◆ PROBLEM DETAILS:
Make an exact copy of the records, with the pictures left out.

(Modification records)
-*-*-

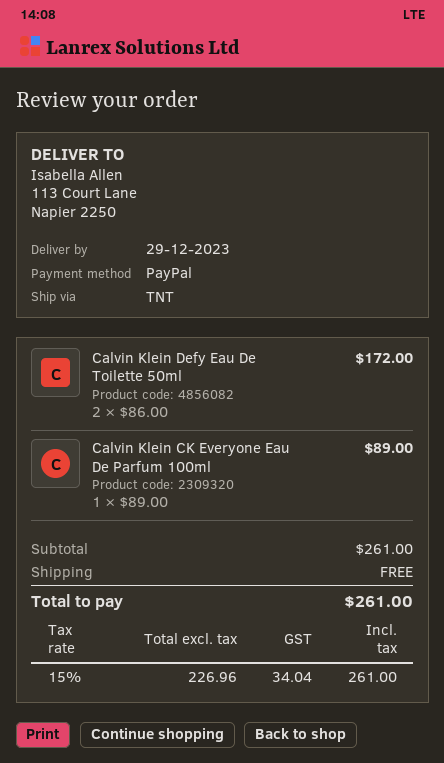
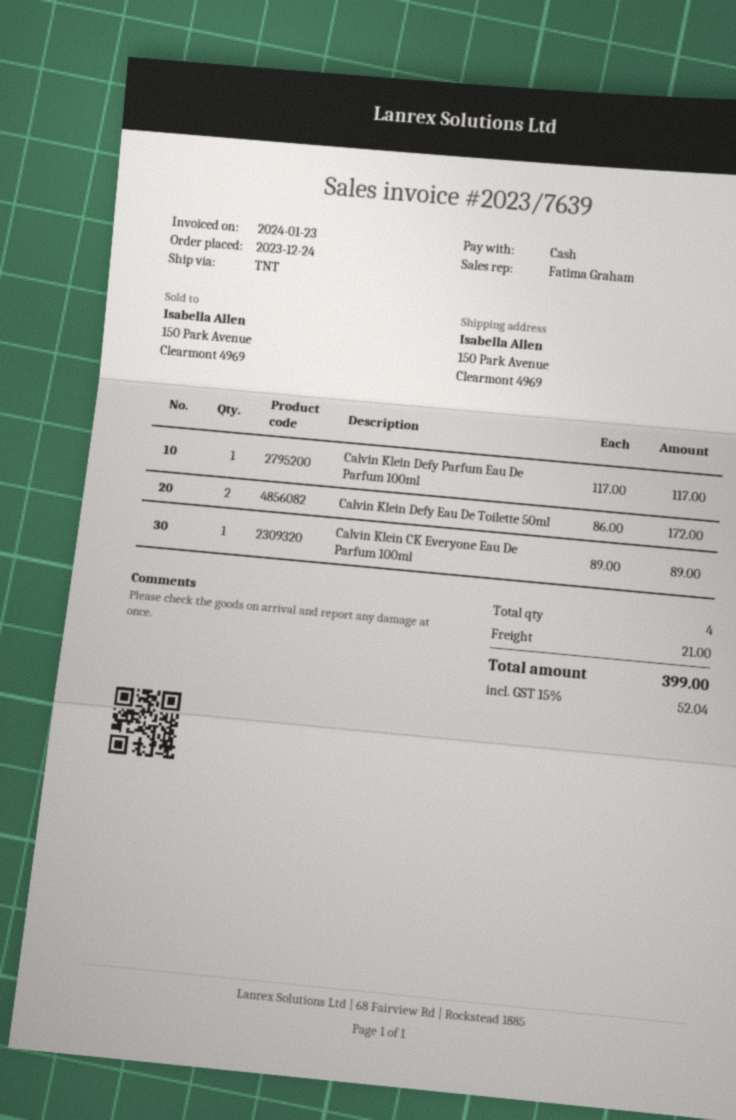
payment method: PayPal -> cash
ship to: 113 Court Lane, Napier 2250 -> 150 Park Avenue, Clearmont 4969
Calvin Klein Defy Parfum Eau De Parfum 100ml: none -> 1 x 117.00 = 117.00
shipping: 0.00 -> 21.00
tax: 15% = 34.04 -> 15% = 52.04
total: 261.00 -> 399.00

-*-*-

◆ RESULT OF THE TASK:
payment method: PayPal -> cash
ship to: 113 Court Lane, Napier 2250 -> 150 Park Avenue, Clearmont 4969
Calvin Klein Defy Parfum Eau De Parfum 100ml: none -> 1 x 117.00 = 117.00
shipping: 0.00 -> 21.00
tax: 15% = 34.04 -> 15% = 52.04
total: 261.00 -> 399.00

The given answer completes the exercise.